Il est certain que les chartes des banques populaires ou coopératives, leur réseau, la diversité et la qualité de leurs services à la population et leurs engagements vis-à-vis du développement des petites et moyennes entreprises en font un choix de qualité pour jouer un rôle important dans l’implantation de l’écotarification, tant au plan des usagers commerciaux, projet en cours actuellement, qu’à celui des usagers-citoyens par rapport auquel les technologies du « pay as you drive » se développent rapidement.
Jean-Louis Sasseville, Ph.D. Président egidd’|EcoTariff
Notes
[1] « La taxe spécifique sur les carburants est une taxe à la consommation dont le produit est versé au fonds consolidé. Il n’existe qu’un lien indirect entre la consommation de carburants et l’utilisation du réseau routier. Si l’on souhaite rectifier cette situation, il faudrait affecter le produit de la taxe à l’entretien et au développement du réseau routier. Le gouvernement serait alors confronté à un manque à gagner important pour financer les autres missions de l’État. Le sous-financement de plusieurs de ces missions, résultant d’une mauvaise tarification, a ainsi été en partie contrebalancé par un détournement de la taxe spécifique sur les carburants. On doit convenir cependant que cette taxe reflète également les dommages environnementaux liés à l’utilisation des carburants. » Position du Groupe de travail sur la tarification des services publics. http://www.gttsp.gouv.qc.ca/
[2] “The Commission’s recommendation to shift from our current funding approaches, based largely on indirect user fees in the form of federal motor fuel taxes, toward a new system built around more direct user charges in the form of fees for miles driven will require hard work, thoughtful attention to myriad policy issues and implementation details, and the cooperation and support of the American people.” National Surface Transportation Infrastructure Financing Commission (26 février 2009).

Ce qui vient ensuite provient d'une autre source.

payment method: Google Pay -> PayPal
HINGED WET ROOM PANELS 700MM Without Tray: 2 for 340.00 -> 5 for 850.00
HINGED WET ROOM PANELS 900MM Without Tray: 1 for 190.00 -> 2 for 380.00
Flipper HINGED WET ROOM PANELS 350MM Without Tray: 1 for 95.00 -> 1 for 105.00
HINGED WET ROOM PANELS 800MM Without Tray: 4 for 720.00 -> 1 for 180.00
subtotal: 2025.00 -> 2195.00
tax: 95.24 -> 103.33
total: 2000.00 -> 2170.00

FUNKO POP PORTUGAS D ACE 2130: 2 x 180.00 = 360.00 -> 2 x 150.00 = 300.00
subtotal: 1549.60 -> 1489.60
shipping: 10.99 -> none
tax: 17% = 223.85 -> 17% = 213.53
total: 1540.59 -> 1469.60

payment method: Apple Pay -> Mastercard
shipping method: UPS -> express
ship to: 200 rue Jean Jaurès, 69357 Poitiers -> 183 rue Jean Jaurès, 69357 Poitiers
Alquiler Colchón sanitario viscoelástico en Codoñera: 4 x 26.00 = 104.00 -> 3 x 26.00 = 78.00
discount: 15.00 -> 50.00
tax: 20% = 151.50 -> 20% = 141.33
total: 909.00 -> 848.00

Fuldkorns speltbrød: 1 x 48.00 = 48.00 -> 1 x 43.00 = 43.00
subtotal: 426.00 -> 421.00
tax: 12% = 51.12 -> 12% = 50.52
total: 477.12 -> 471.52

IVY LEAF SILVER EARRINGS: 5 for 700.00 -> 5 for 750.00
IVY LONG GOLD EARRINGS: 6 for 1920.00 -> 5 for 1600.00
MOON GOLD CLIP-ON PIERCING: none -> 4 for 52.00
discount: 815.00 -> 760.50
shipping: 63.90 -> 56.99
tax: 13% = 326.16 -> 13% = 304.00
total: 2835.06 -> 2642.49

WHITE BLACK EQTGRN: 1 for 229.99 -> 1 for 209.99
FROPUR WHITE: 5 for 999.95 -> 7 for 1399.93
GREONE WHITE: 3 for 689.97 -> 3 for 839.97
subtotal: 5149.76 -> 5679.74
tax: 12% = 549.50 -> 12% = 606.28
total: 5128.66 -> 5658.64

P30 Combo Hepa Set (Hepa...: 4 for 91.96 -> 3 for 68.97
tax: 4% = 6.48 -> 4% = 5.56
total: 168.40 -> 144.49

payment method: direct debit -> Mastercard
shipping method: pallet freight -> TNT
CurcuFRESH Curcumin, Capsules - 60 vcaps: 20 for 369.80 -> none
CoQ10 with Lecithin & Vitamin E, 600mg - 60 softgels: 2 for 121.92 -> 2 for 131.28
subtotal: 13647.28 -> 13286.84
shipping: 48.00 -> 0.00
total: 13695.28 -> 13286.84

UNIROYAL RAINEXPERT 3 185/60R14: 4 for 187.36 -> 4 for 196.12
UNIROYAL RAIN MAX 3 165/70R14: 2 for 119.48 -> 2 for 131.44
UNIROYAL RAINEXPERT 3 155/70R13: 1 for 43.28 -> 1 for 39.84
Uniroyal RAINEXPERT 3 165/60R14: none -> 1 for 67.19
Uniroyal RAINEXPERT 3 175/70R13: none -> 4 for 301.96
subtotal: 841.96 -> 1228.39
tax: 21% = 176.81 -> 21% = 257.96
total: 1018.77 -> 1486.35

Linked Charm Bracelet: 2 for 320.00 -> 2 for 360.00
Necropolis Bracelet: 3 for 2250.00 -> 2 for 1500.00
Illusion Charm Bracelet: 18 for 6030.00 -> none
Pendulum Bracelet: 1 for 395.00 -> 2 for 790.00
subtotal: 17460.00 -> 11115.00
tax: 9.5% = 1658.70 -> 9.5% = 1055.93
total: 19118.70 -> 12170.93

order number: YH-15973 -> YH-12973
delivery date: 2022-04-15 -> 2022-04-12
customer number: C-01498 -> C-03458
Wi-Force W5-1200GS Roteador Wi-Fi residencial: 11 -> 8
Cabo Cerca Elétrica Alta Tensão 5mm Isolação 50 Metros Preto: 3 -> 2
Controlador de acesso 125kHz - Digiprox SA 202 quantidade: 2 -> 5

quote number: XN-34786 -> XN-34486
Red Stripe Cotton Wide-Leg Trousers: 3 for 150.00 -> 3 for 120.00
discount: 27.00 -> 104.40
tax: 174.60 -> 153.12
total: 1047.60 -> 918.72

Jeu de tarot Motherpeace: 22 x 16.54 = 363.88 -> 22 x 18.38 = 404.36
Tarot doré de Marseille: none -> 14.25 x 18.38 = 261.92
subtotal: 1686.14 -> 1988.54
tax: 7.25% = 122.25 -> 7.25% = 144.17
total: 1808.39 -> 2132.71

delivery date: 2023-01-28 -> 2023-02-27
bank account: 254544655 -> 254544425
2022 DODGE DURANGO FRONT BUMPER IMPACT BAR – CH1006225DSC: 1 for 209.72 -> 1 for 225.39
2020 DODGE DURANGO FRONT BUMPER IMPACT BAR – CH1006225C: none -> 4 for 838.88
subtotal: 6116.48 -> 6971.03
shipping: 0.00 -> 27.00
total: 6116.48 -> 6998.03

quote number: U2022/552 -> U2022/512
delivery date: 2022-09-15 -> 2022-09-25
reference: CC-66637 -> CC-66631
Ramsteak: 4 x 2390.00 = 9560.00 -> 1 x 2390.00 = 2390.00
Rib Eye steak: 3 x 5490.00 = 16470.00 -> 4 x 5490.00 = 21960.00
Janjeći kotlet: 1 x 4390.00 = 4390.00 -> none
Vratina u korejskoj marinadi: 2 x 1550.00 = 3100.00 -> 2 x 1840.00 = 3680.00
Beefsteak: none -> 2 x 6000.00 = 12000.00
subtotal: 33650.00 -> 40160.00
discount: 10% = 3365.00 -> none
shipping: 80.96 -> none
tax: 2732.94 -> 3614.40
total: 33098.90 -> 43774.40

[3] Par exemple, en France, cinq candidats ont été sélectionnés l'été dernier pour opérationnaliser l’éco-redevance : le groupement composé des sociétés Vinci SA, Deutsche Telekom AG et Soc 29, le groupement composé de la société Sanef SA, de la Caisse des dépôts et consignations et des sociétés Egis Projects SA, Atos Worldline SAS et Siemens Project Ventures GmbH, la société Autostrade per l'Italia SpA, le groupement composé des sociétés France Telecom SA, CS Systèmes d'Information, ETDE SA, Kapsch TrafficCom AG, FIDEPPP, SEIEF et DIF Infrastructure II BV et la société Billoo Development BV. En Allemagne, “the toll system was constructed and is administered by a company called Toll Collect. Toll Collect is a consortium formed by Daimler-Chrysler (45%, original controlling partner), Deutsche Telecom (45%, current controlling partner) and Cofiroute (10%). The system is a major undertaking that now affects over 1.5 million lorry drivers in Germany and the rest of Europe. The tolls collected, which amount to some €2.4bn per year, are being used by the government on road improvements and new road construction.”